[DATA PROVIDED]
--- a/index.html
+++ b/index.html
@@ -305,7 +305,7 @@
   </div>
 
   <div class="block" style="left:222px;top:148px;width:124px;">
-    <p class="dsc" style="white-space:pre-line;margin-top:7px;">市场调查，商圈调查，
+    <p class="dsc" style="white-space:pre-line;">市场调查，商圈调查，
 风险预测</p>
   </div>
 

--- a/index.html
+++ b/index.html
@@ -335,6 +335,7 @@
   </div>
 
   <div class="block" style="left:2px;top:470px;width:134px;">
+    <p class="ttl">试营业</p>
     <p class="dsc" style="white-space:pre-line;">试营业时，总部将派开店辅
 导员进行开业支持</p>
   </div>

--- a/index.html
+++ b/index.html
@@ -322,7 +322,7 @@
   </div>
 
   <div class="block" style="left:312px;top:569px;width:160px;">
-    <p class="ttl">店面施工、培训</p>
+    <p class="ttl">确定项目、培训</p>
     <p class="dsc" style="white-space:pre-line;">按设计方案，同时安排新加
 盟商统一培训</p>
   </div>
[/DATA PROVIDED]
[DATA PROVIDED]
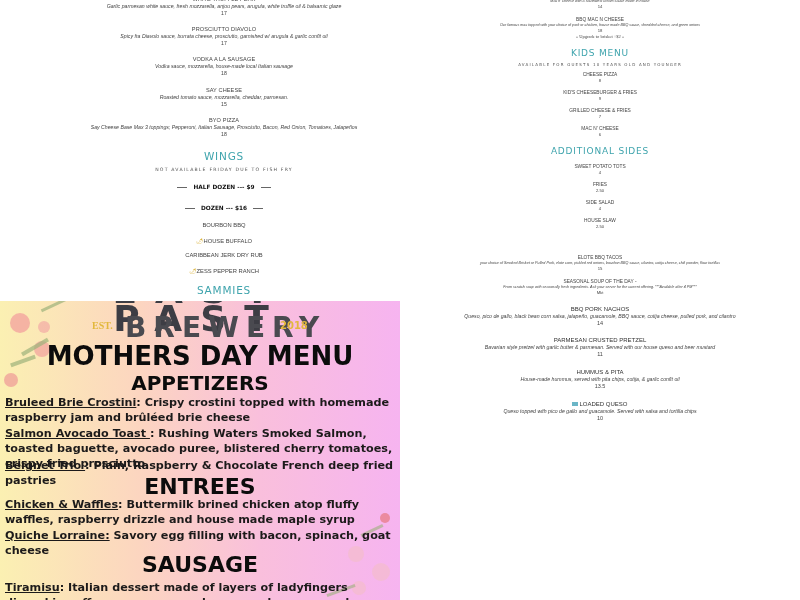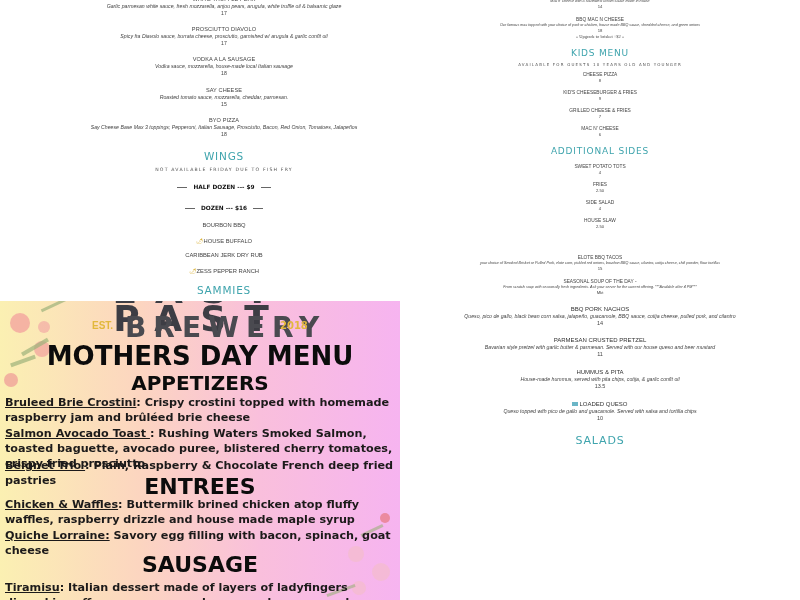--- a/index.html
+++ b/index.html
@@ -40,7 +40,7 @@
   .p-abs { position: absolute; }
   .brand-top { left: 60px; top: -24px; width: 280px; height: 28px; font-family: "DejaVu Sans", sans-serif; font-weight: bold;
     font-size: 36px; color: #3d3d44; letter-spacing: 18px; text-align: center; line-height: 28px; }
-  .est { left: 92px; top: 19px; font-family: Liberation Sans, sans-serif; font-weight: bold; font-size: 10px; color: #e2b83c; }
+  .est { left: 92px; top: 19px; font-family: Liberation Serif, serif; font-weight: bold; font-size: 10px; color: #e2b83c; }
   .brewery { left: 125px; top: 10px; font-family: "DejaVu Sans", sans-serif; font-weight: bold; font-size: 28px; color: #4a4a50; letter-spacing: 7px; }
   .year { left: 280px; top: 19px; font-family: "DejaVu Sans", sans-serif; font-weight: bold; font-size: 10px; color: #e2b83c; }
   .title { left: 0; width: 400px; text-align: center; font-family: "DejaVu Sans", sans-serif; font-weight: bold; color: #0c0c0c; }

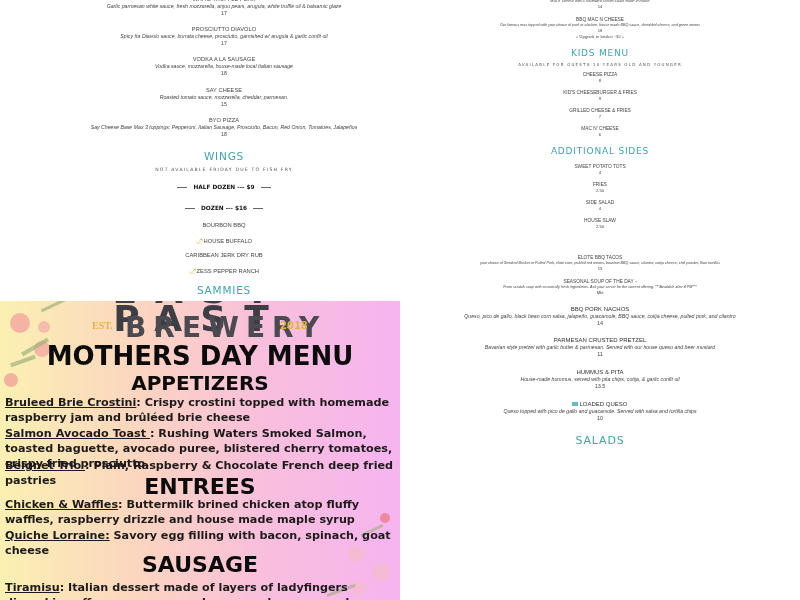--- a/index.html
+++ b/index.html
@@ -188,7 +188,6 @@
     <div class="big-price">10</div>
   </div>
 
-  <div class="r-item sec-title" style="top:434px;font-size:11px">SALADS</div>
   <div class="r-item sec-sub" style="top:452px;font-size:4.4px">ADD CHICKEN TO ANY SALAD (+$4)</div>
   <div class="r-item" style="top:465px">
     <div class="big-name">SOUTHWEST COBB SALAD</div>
[/DATA PROVIDED]
What lines in the records above include the string "white"? Copy each one.

**ANSWER FOR THE TASK**
-    <p class="dsc" style="white-space:pre-line;margin-top:7px;">市场调查，商圈调查，
+    <p class="dsc" style="white-space:pre-line;">市场调查，商圈调查，
     <p class="dsc" style="white-space:pre-line;">试营业时，总部将派开店辅
     <p class="dsc" style="white-space:pre-line;">按设计方案，同时安排新加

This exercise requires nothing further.